Massachusetts has enacted new child support guidelines as of August 1, 2013 and they shall be applied to all child support orders and judgments entered after the effective date. There shall be a rebuttable presumption that these guidelines apply in all cases establishing or modifying a child support order.
In establishing these guidelines, due consideration has been given to the following principles:
1) to minimize the economic impact on the child’s standard of living;
2) to promote joint parental responsibility for child support in proportion to, or as a percentage of, income;
3) to meet the child’s survival needs in the first instance, but to the extent either parent enjoys a higher standard of living, to entitle the child to enjoy that higher standard;
4) to protect a subsistence level of income of parents at the low end of the income range whether or not they are on public assistance;
5) to recognize that the parents should bear any additional expenses resulting from the maintenance of two
separate households instead of one,since it is not the child’s decision that the parents divorce, separate, or otherwise live separately.

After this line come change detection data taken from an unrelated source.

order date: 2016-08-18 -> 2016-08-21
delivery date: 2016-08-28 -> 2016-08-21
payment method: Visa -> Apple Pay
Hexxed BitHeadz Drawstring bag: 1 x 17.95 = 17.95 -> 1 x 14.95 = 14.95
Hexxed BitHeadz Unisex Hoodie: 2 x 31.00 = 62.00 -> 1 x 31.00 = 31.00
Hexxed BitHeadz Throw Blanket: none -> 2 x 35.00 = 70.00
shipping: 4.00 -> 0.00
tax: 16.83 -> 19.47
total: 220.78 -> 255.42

6) to recognize the non-monetary contributions and extent of involvement of both parents;
7) to recognize the monetary and/or in-kind contributions of both parents in addition to the child support order;
8) to promote consistency in the setting of child support orders at all income levels whenever appropriate;
9) to recognize the importance,availability, and cost of health insurance coverage for the child;
10) to allow for orders and wage assignments that can be adjusted as income increases or decreases; and
11) to minimize problems of proof for the parties and to streamline administration for the courts.
Child support is typically determined based on a variety of factors that are unique to each set of parents. Some of these factors include:
- Rate of pay of the Payor
- Rate of pay of the Recipient
- Child care paid
- Health and dental insurance paid
- Other prior support obligations
- Number of children
Some support obligations are paid directly to the Recipient, some through wage garnishment, while others require the payer to pay the appropriate amount directly to the Massachusetts Department of Revenue, or DOR.
Failure to Pay
Once you have a support order, it is your responsibility to make sure it is paid. If a payor fails to make the appropriate payments, action may be taken against him or her. Some of the potential consequences for failure to pay include but are not limited to:
- interest and penalties imposed by DOR
- Lien on real estate or personal property
- Seizure of financial assets
- Suspension of your driver’s license
- Interception of tax returns
- imposition of a jail sentence
- payment of attorney’s fees and costs
The exact consequences may vary depending on the amount you are behind and various other factors.
Changes in circumstances can allow you to request for a child support modification, just like many other areas of family law. If you have changed jobs or been fired and have an increase or decrease in income, you may qualify for a support modification. It is always best to talk to a lawyer before filing for a modification to ensure you meet the guidelines for changing the order. Modifications are typically granted when there has been a substantial and material change in circumstances.
Child support is a necessary aspect when it comes to caring for children after divorce or the separation of the parents. When it is ordered, it is important for both parents to understand the reasons and follow through with the order to protect the best interest of the children involved.